Exposure to enriched environment restores the survival and differentiation of new born cells in the hippocampus and ameliorates depressive symptoms in chronically stressed rats.

Chronic stress decreases neurogenesis in the adult brain, while exposure to enriched environment (EE) increases it. Recent studies demonstrate the ability of EE to ameliorate stress-induced behavioral deficits. Whether a restored neurogenesis contributes to these effects of EE is unknown. Recently, we demonstrated that EE following restraint stress restores cell proliferation in the dentate gyrus (DG), hippocampal volume and learning.

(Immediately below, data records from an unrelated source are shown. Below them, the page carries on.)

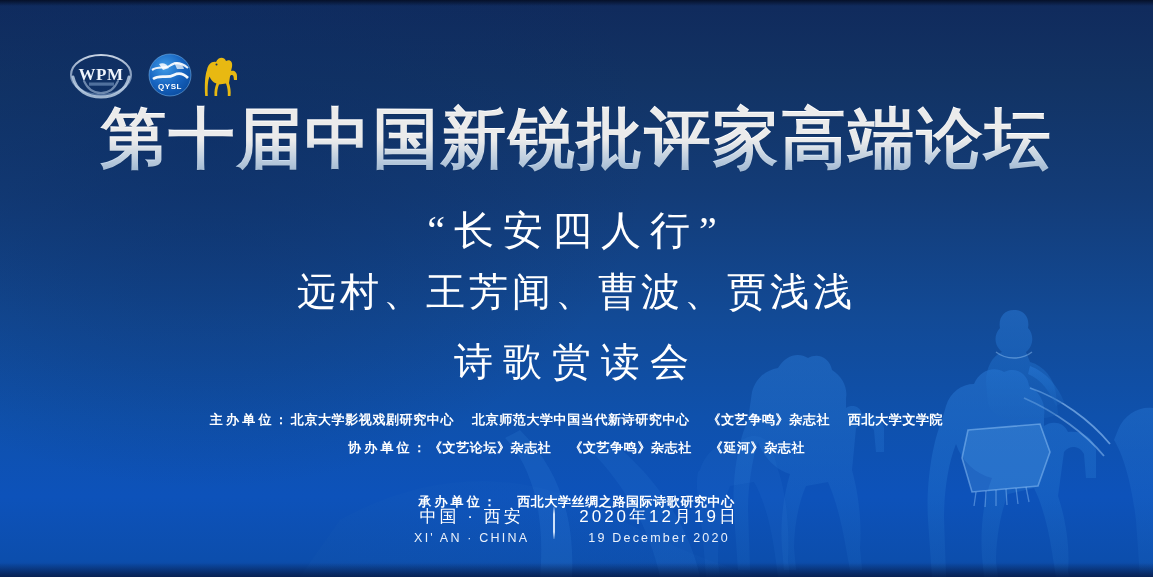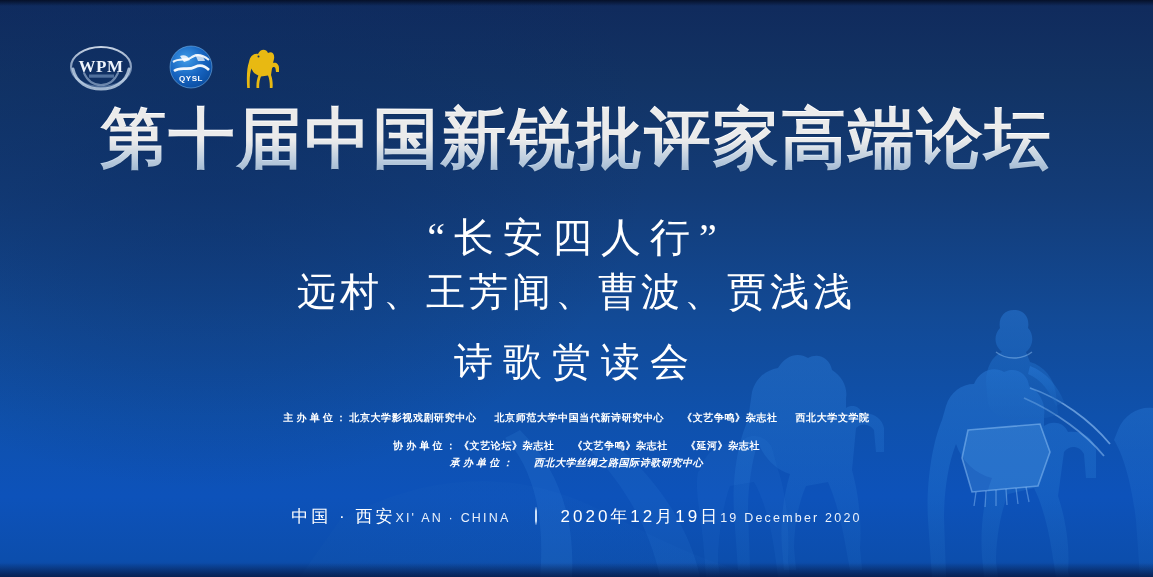--- a/index.html
+++ b/index.html
@@ -53,10 +53,10 @@
   #logos {
     position: absolute;
     left: 62px;
-    top: 44px;
+    top: 52px;
     display: flex;
     align-items: center;
-    gap: 28px;
+    gap: 7px;
     height: 50px;
   }
   .logo { position: relative; }

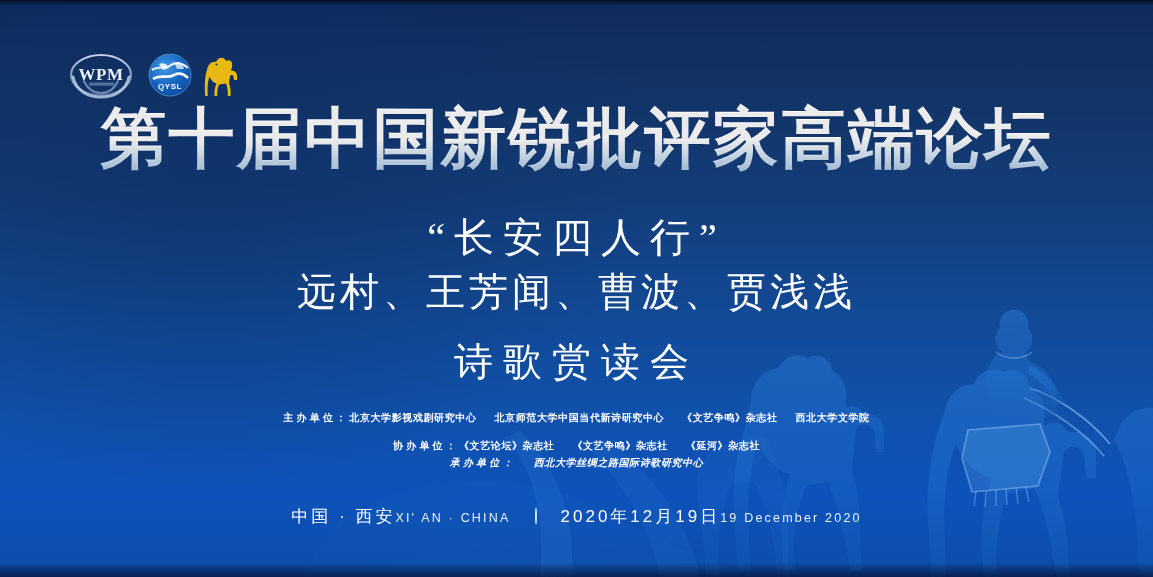--- a/index.html
+++ b/index.html
@@ -78,7 +78,7 @@
     text-shadow: 0 1px 0 rgba(0,0,0,.08);
   }
   #subTitle {
-    top: 210px;
+    top: 203px;
     font-size: 40px;
     letter-spacing: 9px;
     color: #ffffff;

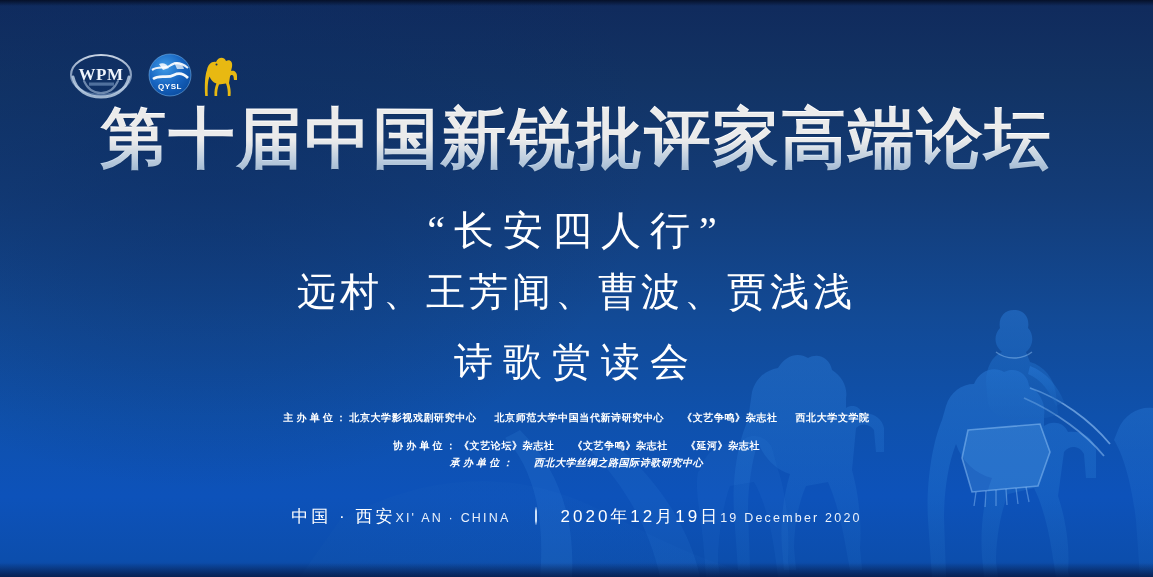--- a/index.html
+++ b/index.html
@@ -101,7 +101,7 @@
 
   .org-line {
     color: #ffffff;
-    font-size: 10px;
+    font-size: 13px;
     font-weight: bold;
     letter-spacing: .6px;
     white-space: nowrap;

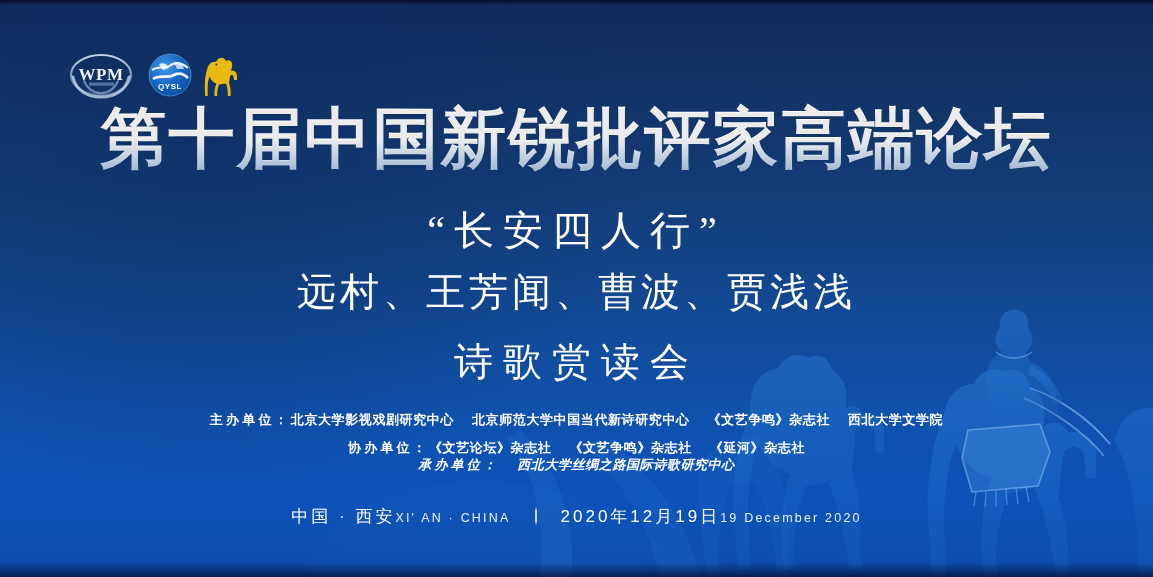--- a/index.html
+++ b/index.html
@@ -108,7 +108,7 @@
   }
   #org1 { top: 411px; }
   #org2 { top: 439px; }
-  #org3 { top: 456px; font-style: italic; }
+  #org3 { top: 493px; }
   .org-label { letter-spacing: 3.2px; }
   .org-gap { display: inline-block; width: 18px; }
 

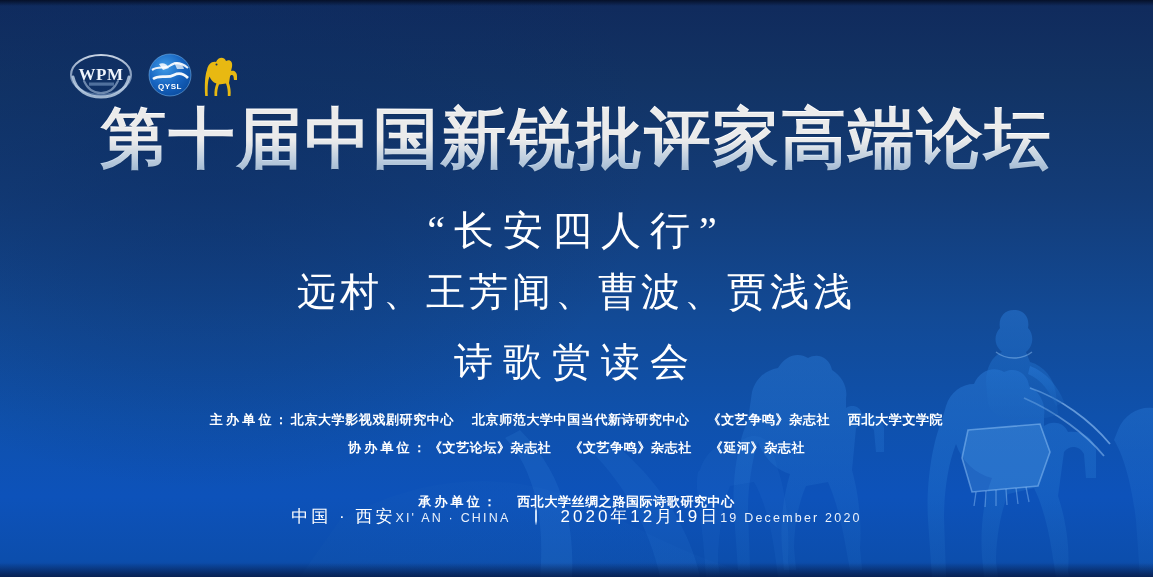--- a/index.html
+++ b/index.html
@@ -124,6 +124,7 @@
   }
   .foot-col {
     display: flex;
+    flex-direction: column;
     align-items: center;
     justify-content: center;
     color: #ffffff;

In the current study, we examine the effects of EE following stress on survival and differentiation of the progenitor cells in the DG and behavioral depression using the forced swim test (FST) and sucrose consumption test (SCT). Adult male Wistar rats were subjected to 21 days of restraint stress followed by housing in either standard or enriched conditions (10 days, 6h/day). Survival and differentiation of BrdU-labeled cells were evaluated 31 days post-BrdU administration. Stress decreased the survival and differentiation of progenitor cells, which was ameliorated by EE. Also the percentage of BrdU-ir cells that did not co-localize with NeuN or S100beta was significantly greater in the stressed rats and was restored by EE. Stress increased immobility in FST and decreased sucrose preference in the SCT, and these behaviors were ameliorated by EE. Adult neurogenesis is thought to be linked to learning and memory and in mediating antidepressant effect. Taken together with our earlier report that EE restores stress-induced impairment in learning and cytogenesis, the current results indicate that the reversal of adult neurogenesis could be one of the mechanisms involved in the amelioration of stress-induced deficits.